Sin embargo, que nuestro deseo de perfección no se vea impulsado únicamente por el miedo. El amor nos llevará más alto que el temor, como se desprende de las palabras del papa Benedicto XVI:

«El juicio de Dios es esperanza, tanto porque es justicia, como porque es gracia. Si fuera solamente gracia que convierte en irrelevante todo lo que es terrenal, Dios seguiría debiéndonos aún la respuesta a la pregunta sobre la justicia, una pregunta decisiva para nosotros ante la historia y ante Dios mismo. Si fuera pura justicia, podría ser al final sólo un motivo de temor para todos nosotros. La encarnación de Dios en Cristo ha unido uno con otra —juicio y gracia— de tal modo que la justicia se establece con firmeza: todos nosotros esperamos nuestra salvación “con temor y temblor” (Flp 2, 12). No obstante, la gracia nos permite a todos esperar y encaminarnos llenos de confianza al encuentro con el Juez, que conocemos como nuestro “abogado” (cf. 1 Jn 2, 1)».11 

 

Notas


1 Se les atribuyó el título principesco de los Von der Leyen porque sus descendientes eran miembros soberanos de la Alianza del Rin desde el 12 de julio de 1806 (cf. GUILLET, Arnold. «Apresentação». In: VON DER LEYEN, Eugenia. Conversando com as almas do Purgatório. 2.ª ed. São Paulo: Ave-Maria, 1996, p. 10).

2 CCE 1030-1031.

3 GEHRING, Peter. «Prefácio». In: VON DER LEYEN, op. cit, p. 41.

4 VON DER LEYEN, op. cit, p. 165.

5 Ídem, p. 137.

6 Ídem, p. 81.

7 Ídem, p. 173.

8 Ídem, pp. 93; 110.

9 Ídem, p. 142.

10 Ídem, p. 179.

11 BENEDICTO XVI. Spe salvi, n.º 47.

 

2 COMENTARIOS

  1. Impresionan las narraciones del diario de la princesa Eugenia von der Leyen en sus últimos ocho años de vida sobre las visitas que recibía y el conocimiento de los muchos sufrimientos de las almas del purgatorio.

    Esta alma, de elevada Nobleza, Dios la invistió con una misión de misericordia, a fin de sufrir por las almas del purgatorio de una manera singular.

    Me sorprende, además, cómo la princesa Eugenia se muestra agradecida “cuando las almas del purgatorio me ayudan a cambiar para mejor” y les pregunta qué veían en ella de susceptible al perfeccionamiento. Estas almas siempre se manifestaban muy exigentes, pues ya habían conocido la Perfección…

    El Dr. Plinio nos dice que sólo hay 2 consolaciones en el purgatorio: La primera es que la persona sabe con toda certeza que está salvada, que el Cielo está garantizado para ella. La otra consolación es que el alma del justo, después de ser juzgada, tiene una noción muy clara de lo que ella tiene de malo y tiene prisa de purificarse, desea purificarse. Ella comprende que necesita sufrir y desea ese sufrimiento y por ello tiene apetencia de ese lugar bendito, lugar de dolores merecidos, donde va a ser purificada del mal que hizo y ella se arroja al purgatorio con el ansia de purificarse.

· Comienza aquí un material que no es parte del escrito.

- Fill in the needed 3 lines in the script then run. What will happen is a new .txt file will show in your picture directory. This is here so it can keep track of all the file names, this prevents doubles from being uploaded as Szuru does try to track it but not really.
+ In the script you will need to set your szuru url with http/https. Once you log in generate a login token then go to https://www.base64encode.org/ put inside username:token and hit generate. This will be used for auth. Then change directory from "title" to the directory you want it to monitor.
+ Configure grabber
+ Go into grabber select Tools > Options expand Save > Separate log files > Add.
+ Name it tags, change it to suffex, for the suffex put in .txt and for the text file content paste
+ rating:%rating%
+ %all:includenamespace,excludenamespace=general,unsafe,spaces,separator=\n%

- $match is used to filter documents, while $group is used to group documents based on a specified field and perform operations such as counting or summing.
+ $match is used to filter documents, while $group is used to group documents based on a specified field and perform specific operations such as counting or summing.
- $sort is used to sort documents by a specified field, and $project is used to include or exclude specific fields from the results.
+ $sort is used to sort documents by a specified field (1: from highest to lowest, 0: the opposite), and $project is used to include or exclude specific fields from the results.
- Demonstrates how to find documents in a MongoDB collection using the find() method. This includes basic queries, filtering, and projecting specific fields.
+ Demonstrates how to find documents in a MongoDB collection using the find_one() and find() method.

    El Dr. Plinio también nos consuela diciendo que en las fiestas de la Iglesia Nuestra Señora baja al purgatorio con una corte de ángeles y de santos y se lleva, porque Ella quiere y porque Dios la da todo el poder, un número grande de almas para el Cielo purificadas de un momento a otro, por un toque especial de la gracia.

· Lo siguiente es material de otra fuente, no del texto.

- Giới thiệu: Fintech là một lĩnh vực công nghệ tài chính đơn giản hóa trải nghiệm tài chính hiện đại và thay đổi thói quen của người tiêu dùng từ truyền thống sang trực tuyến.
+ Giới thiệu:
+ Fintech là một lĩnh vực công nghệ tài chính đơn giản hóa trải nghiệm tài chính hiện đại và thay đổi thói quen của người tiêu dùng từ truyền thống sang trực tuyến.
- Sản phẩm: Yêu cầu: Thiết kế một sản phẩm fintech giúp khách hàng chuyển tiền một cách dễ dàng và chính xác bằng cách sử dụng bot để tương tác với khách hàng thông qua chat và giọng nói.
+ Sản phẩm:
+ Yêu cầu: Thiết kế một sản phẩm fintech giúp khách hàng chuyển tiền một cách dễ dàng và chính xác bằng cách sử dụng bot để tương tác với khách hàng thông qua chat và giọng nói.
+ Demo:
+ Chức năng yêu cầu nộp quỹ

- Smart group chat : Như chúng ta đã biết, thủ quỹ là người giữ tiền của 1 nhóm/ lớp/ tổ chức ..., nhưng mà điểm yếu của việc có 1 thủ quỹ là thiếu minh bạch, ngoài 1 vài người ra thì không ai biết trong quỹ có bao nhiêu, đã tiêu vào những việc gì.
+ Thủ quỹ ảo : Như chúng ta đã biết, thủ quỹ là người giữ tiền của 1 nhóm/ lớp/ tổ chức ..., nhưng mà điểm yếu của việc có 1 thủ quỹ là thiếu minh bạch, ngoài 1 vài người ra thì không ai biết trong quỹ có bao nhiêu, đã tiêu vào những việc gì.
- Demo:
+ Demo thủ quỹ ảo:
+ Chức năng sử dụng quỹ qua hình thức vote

    Dios se complace con las mediaciones, nos dice el autor de este magnífico artículo, D. Adriel Brandelero, como la de esta santa princesa. Nosotros aferrémonos a la devoción de la Eucaristía y al Santo Rosario de Nuestra Señora para llenarnos de confianza a pesar nuestros muchos pecados y para abreviar el purgatorio a la Iglesia purgante.